[EXTRACTED MATERIAL]

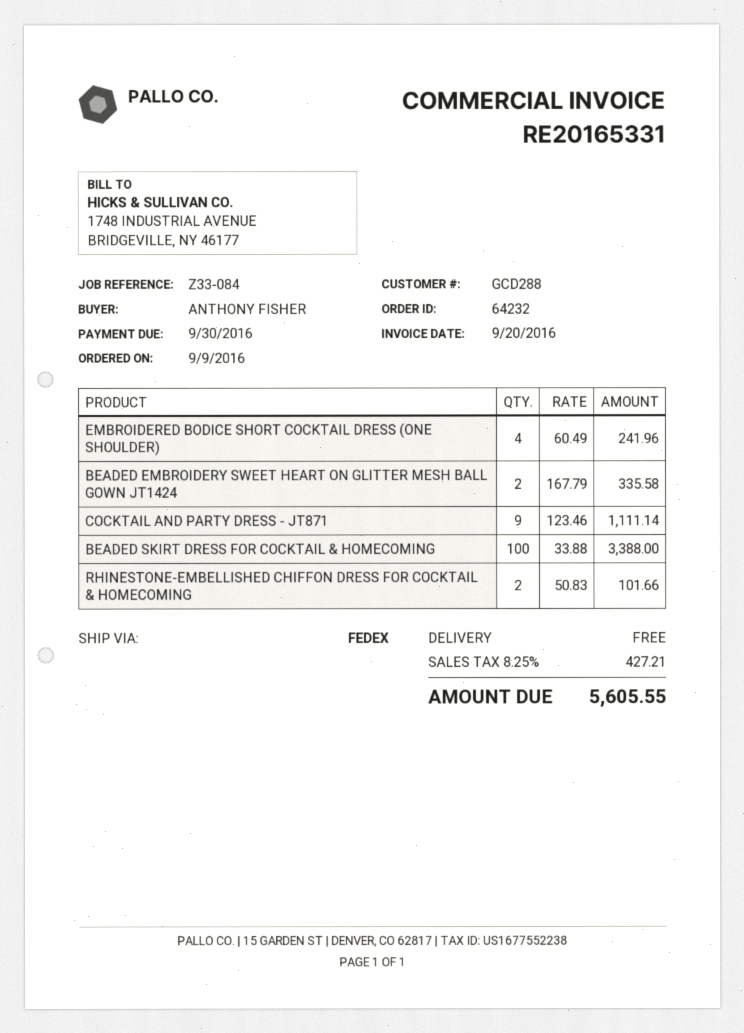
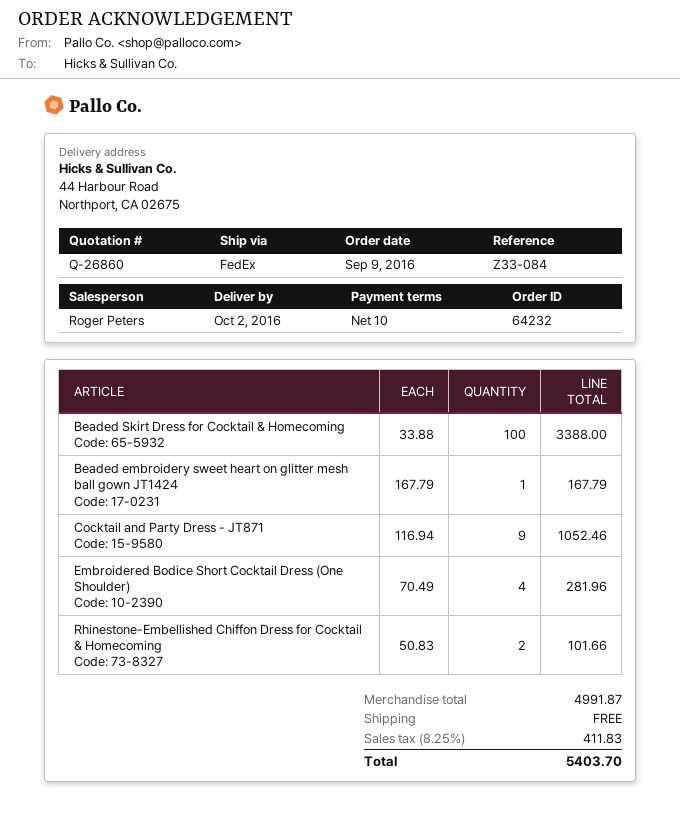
EMBROIDERED BODICE SHORT COCKTAIL DRESS (ONE SHOULDER): 4 x 60.49 = 241.96 -> 4 x 70.49 = 281.96
BEADED EMBROIDERY SWEET HEART ON GLITTER MESH BALL GOWN JT1424: 2 x 167.79 = 335.58 -> 1 x 167.79 = 167.79
COCKTAIL AND PARTY DRESS - JT871: 9 x 123.46 = 1111.14 -> 9 x 116.94 = 1052.46
tax: 8.25% = 427.21 -> 8.25% = 411.83
total: 5605.55 -> 5403.70

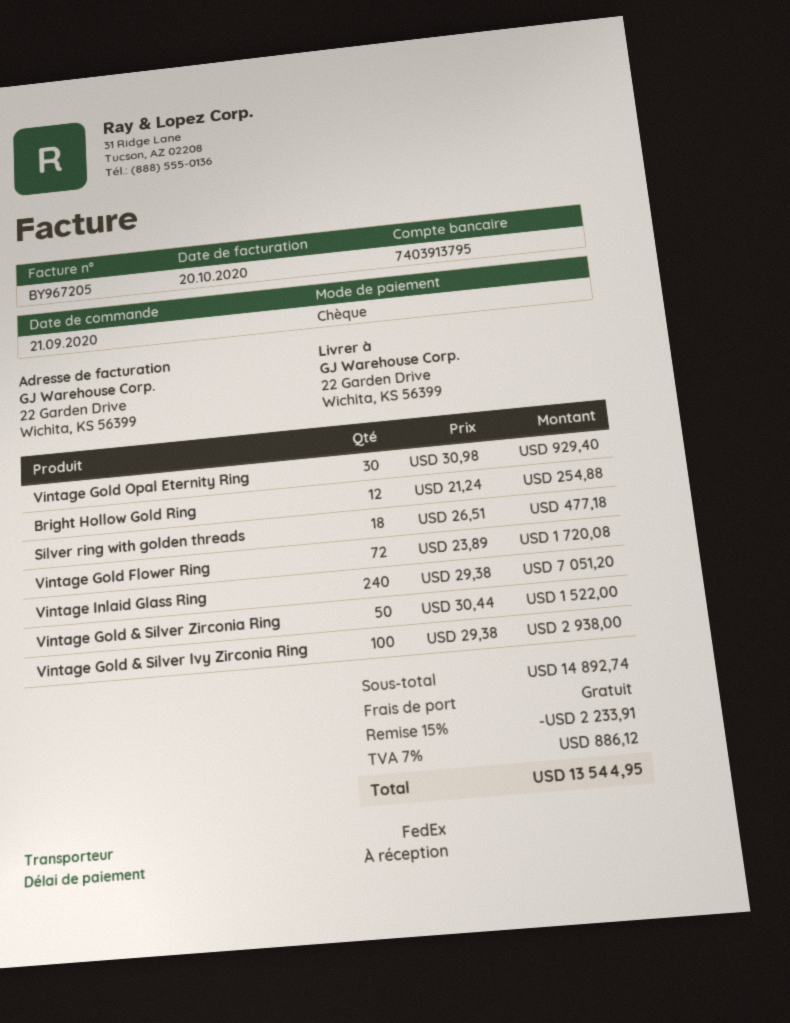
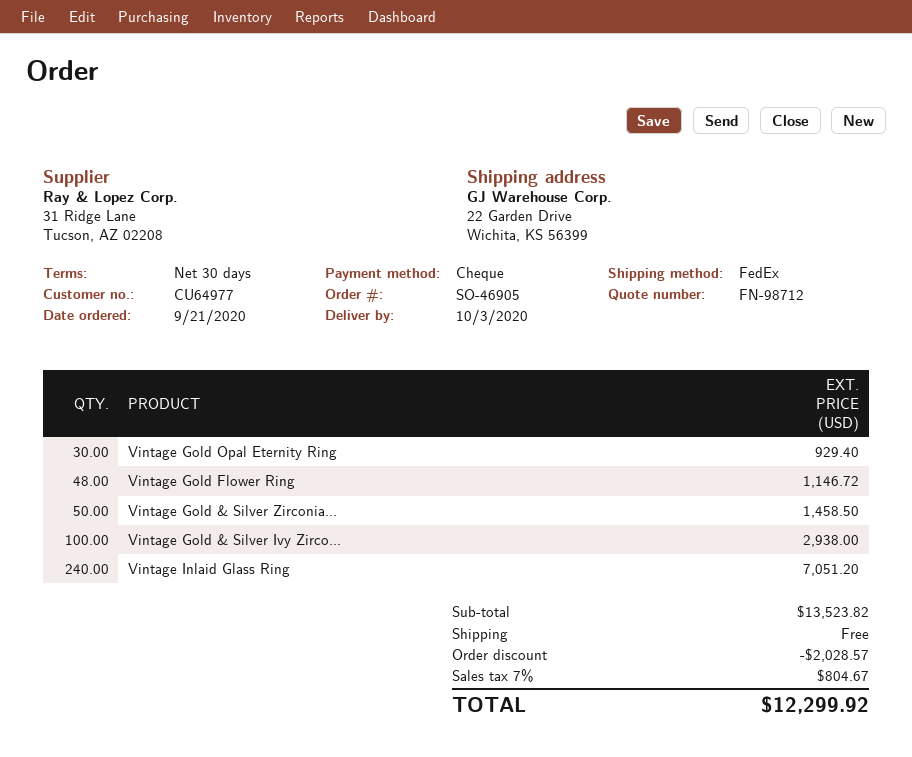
payment terms: on receipt -> 30 days
Bright Hollow Gold Ring: 12 for 254.88 -> none
Silver ring with golden threads: 18 for 477.18 -> none
Vintage Gold Flower Ring: 72 for 1720.08 -> 48 for 1146.72
Vintage Gold & Silver Zirconia Ring: 50 for 1522.00 -> 50 for 1458.50
subtotal: 14892.74 -> 13523.82
discount: 2233.91 -> 2028.57
tax: 7% = 886.12 -> 7% = 804.67
total: 13544.95 -> 12299.92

[/EXTRACTED MATERIAL]

## WHAT YOU HAVE TO DO
Wherever the word "Vintage" appears in the data, return the whole line.

## WRITTEN RESPONSE
Vintage Gold Flower Ring: 72 for 1720.08 -> 48 for 1146.72
Vintage Gold & Silver Zirconia Ring: 50 for 1522.00 -> 50 for 1458.50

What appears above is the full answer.